▸ What you will do
Look below for the line that has "width:510px; height:492px; background:#fff;". Set down the lines from there through the line that has "height:45px; background:#f8f8f8; border-bottom:1px", exactly as written.

▸ Supplied entries
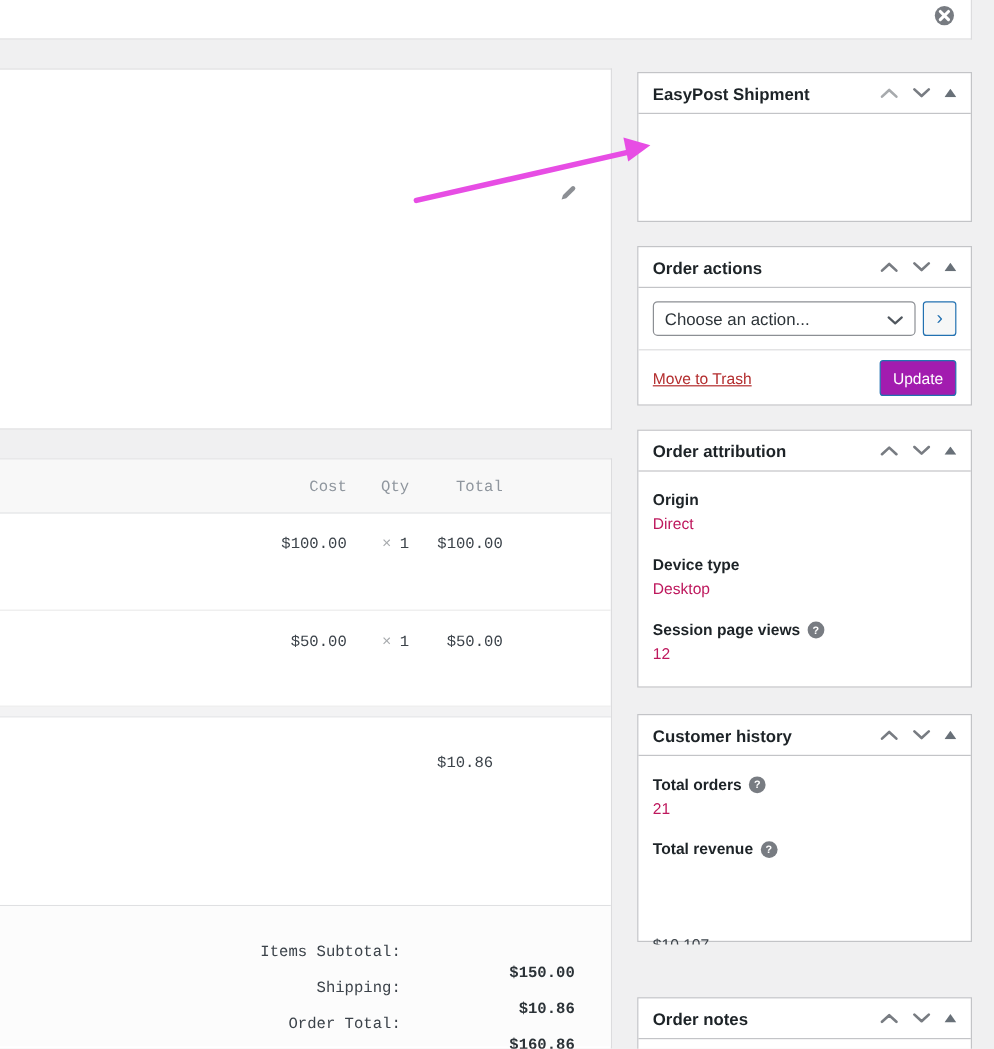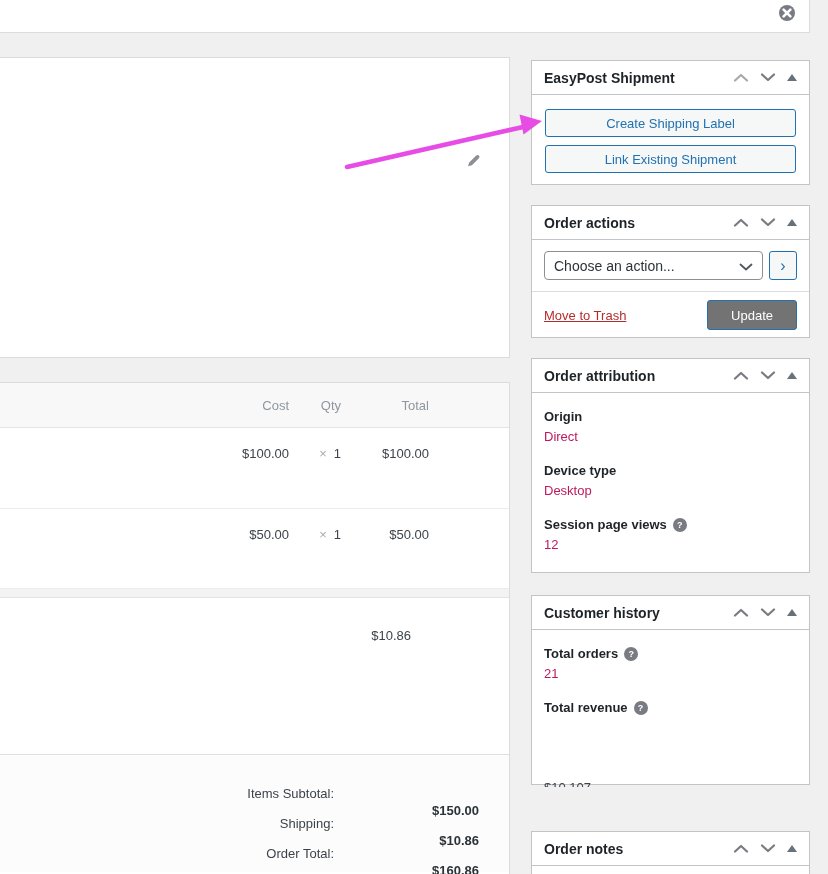--- a/index.html
+++ b/index.html
@@ -169,10 +169,6 @@
           </button>
       </span>
     </div>
-    <div class="ep-body">
-      <button class="btn-outline">Create Shipping Label</button>
-      <button class="btn-outline">Link Existing Shipment</button>
-    </div>
   </div>
 
   <div class="postbox pb-actions">

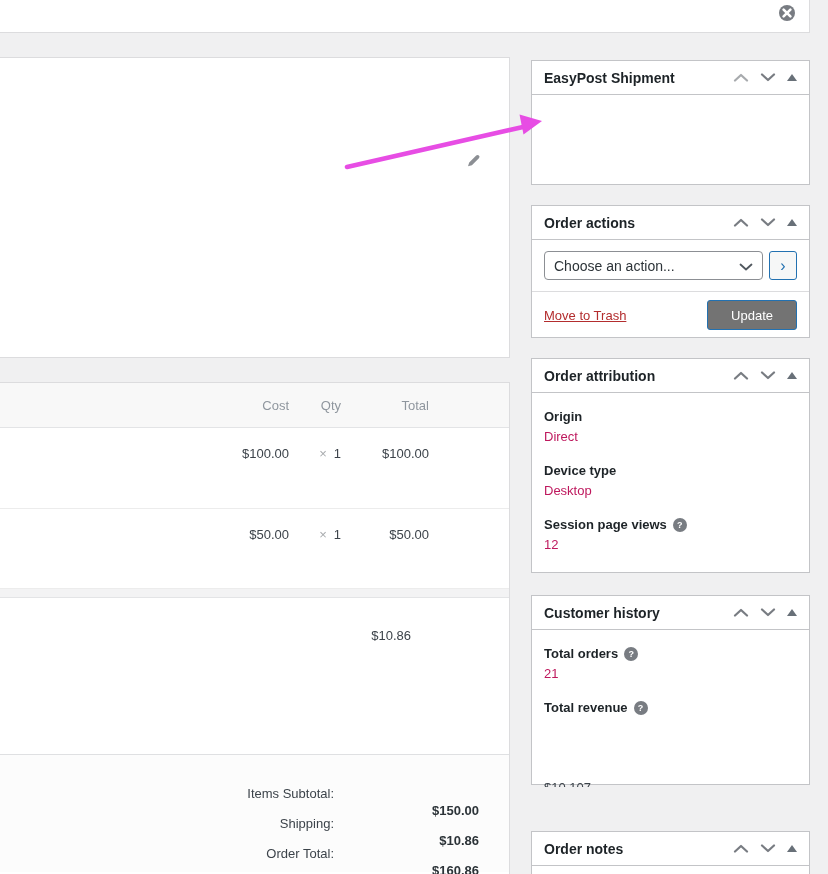--- a/index.html
+++ b/index.html
@@ -68,7 +68,7 @@
   .oa-foot { border-top:1px solid #dcdcde; padding:8px 12px 10px; display:flex; align-items:center;
              justify-content:space-between; }
   .trash-link { font-size:13px; color:#b32d2e; text-decoration:underline; }
-  .btn-update { height:30px; padding:0 23px; background:#737373; border:1px solid #2271b1; border-radius:3px;
+  .btn-update { height:30px; padding:0 10px; background:#a21caf; border:1px solid #2271b1; border-radius:3px;
                 color:#fff; font-size:13px; font-family:inherit; cursor:pointer; }
 
   .meta-body { padding:16px 12px; position:relative; }

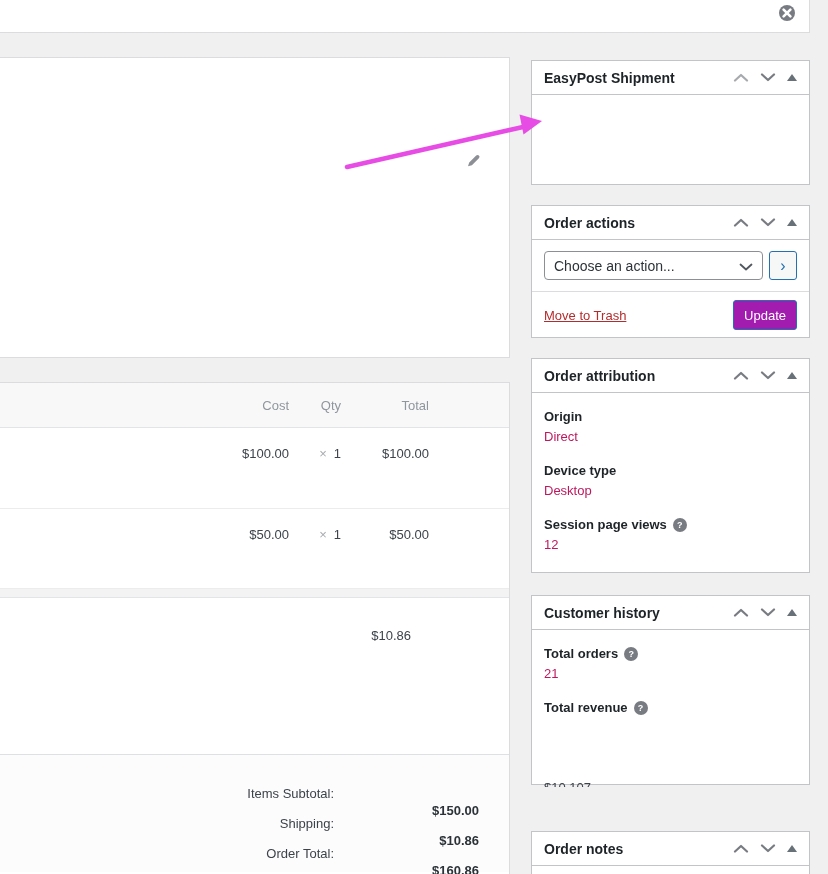--- a/index.html
+++ b/index.html
@@ -20,7 +20,7 @@
                 border:none; cursor:pointer; padding:0; }
 
   .items-panel { position:absolute; left:0; top:382px; width:510px; height:492px; background:#fff;
-                 border:1px solid #dcdcde; border-left:none; border-bottom:none; }
+                 border:1px solid #dcdcde; border-left:none; border-bottom:none;font-family:Liberation Mono, monospace; }
   .items-head { height:45px; background:#f8f8f8; border-bottom:1px solid #e3e4e6; position:relative; }
   .items-head span { position:absolute; top:15px; font-size:13px; color:#8f969e; }
   .col-cost  { right:220px; }

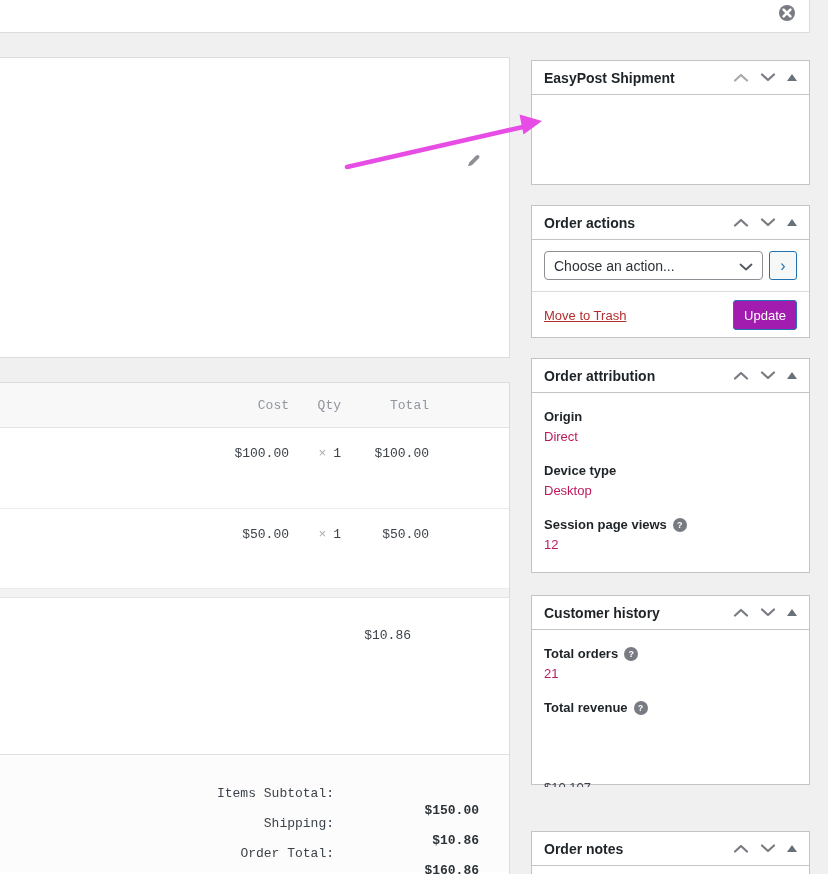--- a/index.html
+++ b/index.html
@@ -25,7 +25,7 @@
   .items-head span { position:absolute; top:15px; font-size:13px; color:#8f969e; }
   .col-cost  { right:220px; }
   .col-qty   { right:168px; }
-  .col-total { right:80px;  }
+  .col-total { right:90px;  }
   .item-row { position:relative; border-bottom:1px solid #ececec; }
   .item-row.r1 { height:81px;text-align:right; }
   .item-row.r2 { height:80px; }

▸ Exercise answer
   .items-panel { position:absolute; left:0; top:382px; width:510px; height:492px; background:#fff;
-                 border:1px solid #dcdcde; border-left:none; border-bottom:none; }
+                 border:1px solid #dcdcde; border-left:none; border-bottom:none;font-family:Liberation Mono, monospace; }
   .items-head { height:45px; background:#f8f8f8; border-bottom:1px solid #e3e4e6; position:relative; }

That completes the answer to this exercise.